Below this line are records; write out exactly the lines from the one containing "shipping: none -> 8.00" through the one containing "total: 739.48 -> 612.95", with the pictures left out.

┌─ Extracted entries

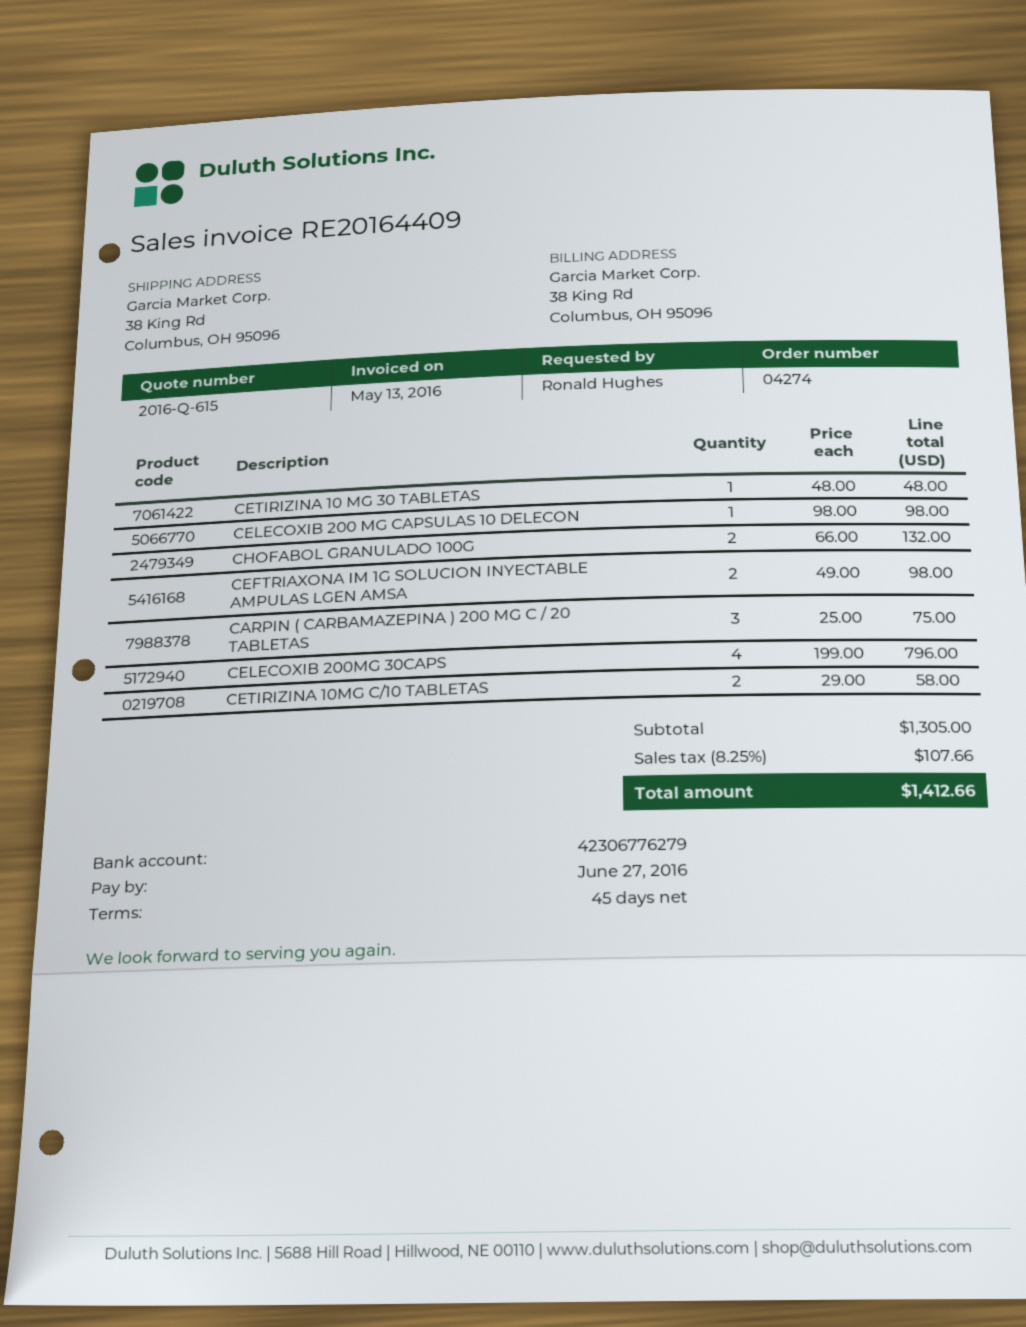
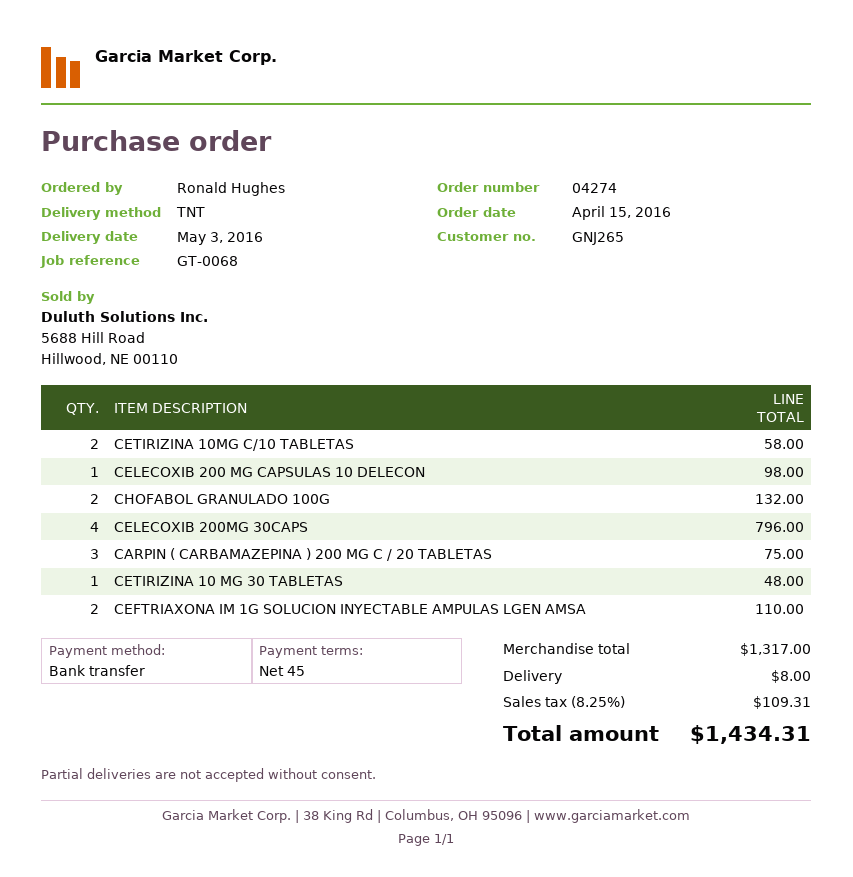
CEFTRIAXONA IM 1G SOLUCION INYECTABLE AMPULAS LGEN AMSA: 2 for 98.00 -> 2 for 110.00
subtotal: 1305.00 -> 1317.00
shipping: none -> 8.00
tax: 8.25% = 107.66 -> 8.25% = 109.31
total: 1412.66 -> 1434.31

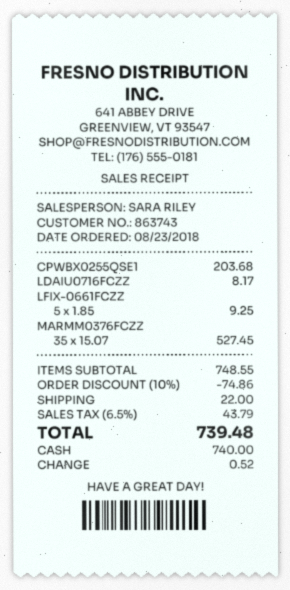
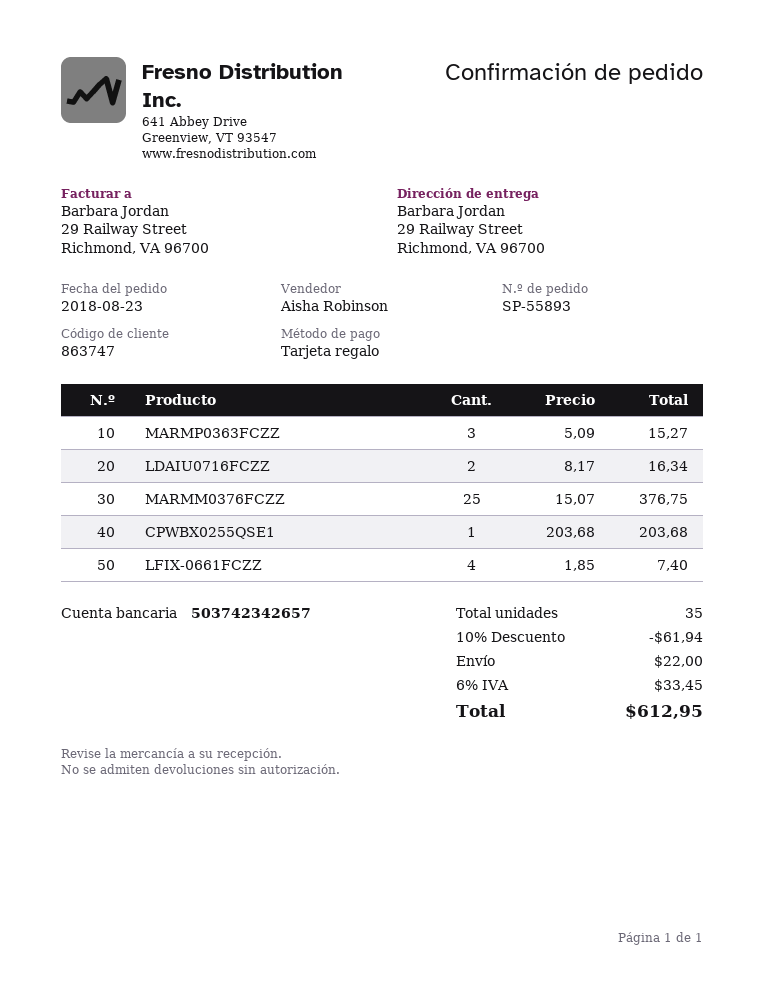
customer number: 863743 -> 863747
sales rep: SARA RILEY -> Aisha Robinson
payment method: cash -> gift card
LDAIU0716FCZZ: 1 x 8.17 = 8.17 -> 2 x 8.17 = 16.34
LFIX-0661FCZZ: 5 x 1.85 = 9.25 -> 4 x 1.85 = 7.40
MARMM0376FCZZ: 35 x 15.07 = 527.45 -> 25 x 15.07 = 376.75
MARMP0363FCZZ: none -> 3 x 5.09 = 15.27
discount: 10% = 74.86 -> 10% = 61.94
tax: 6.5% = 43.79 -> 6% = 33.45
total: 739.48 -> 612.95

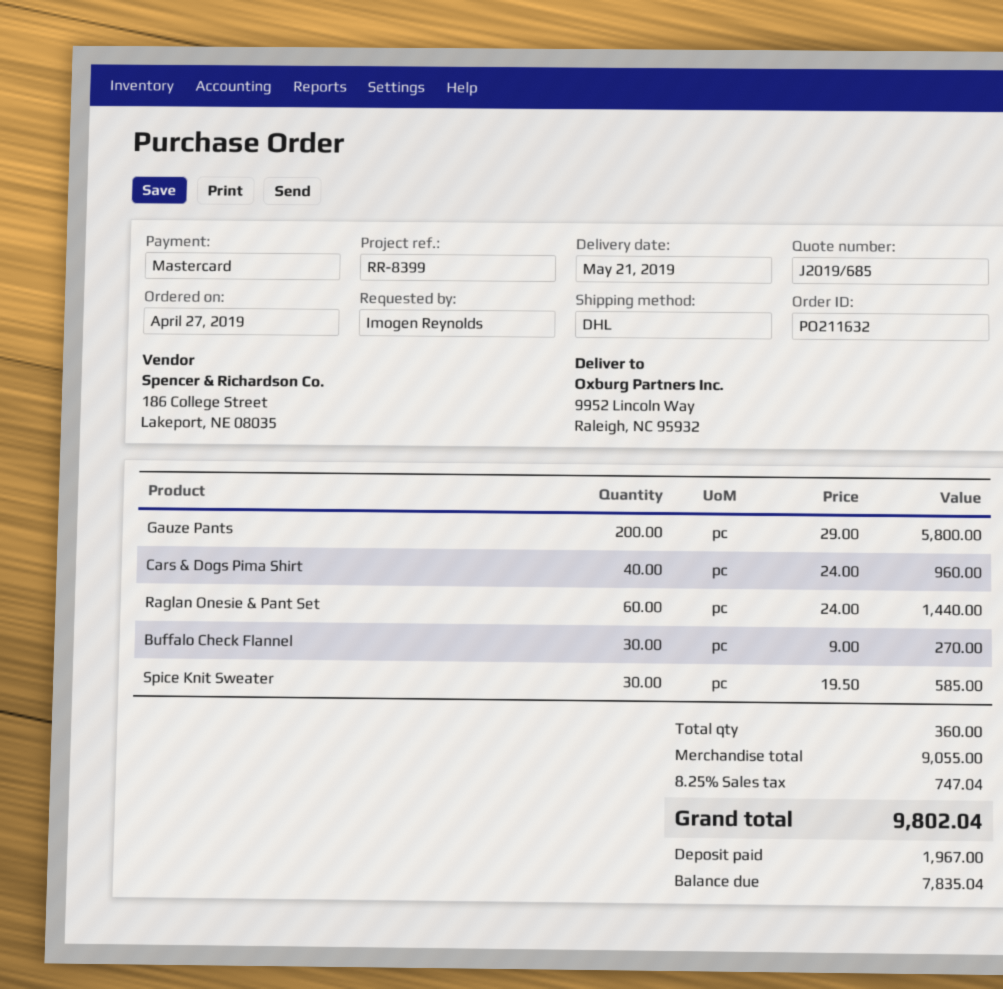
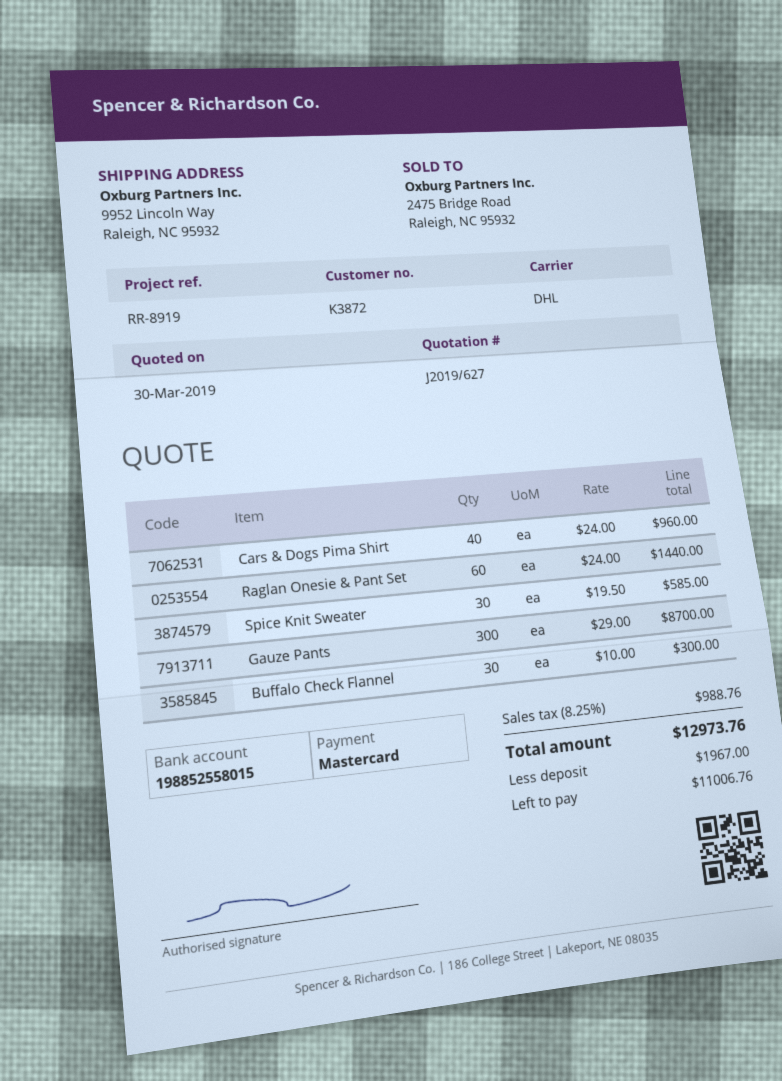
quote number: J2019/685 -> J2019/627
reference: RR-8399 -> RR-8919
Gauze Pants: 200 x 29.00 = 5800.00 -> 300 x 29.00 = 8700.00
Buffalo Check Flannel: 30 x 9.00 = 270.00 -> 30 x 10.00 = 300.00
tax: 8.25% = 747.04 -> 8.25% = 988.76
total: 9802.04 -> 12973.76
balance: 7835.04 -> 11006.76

└─

Solution to this exercise:
shipping: none -> 8.00
tax: 8.25% = 107.66 -> 8.25% = 109.31
total: 1412.66 -> 1434.31

customer number: 863743 -> 863747
sales rep: SARA RILEY -> Aisha Robinson
payment method: cash -> gift card
LDAIU0716FCZZ: 1 x 8.17 = 8.17 -> 2 x 8.17 = 16.34
LFIX-0661FCZZ: 5 x 1.85 = 9.25 -> 4 x 1.85 = 7.40
MARMM0376FCZZ: 35 x 15.07 = 527.45 -> 25 x 15.07 = 376.75
MARMP0363FCZZ: none -> 3 x 5.09 = 15.27
discount: 10% = 74.86 -> 10% = 61.94
tax: 6.5% = 43.79 -> 6% = 33.45
total: 739.48 -> 612.95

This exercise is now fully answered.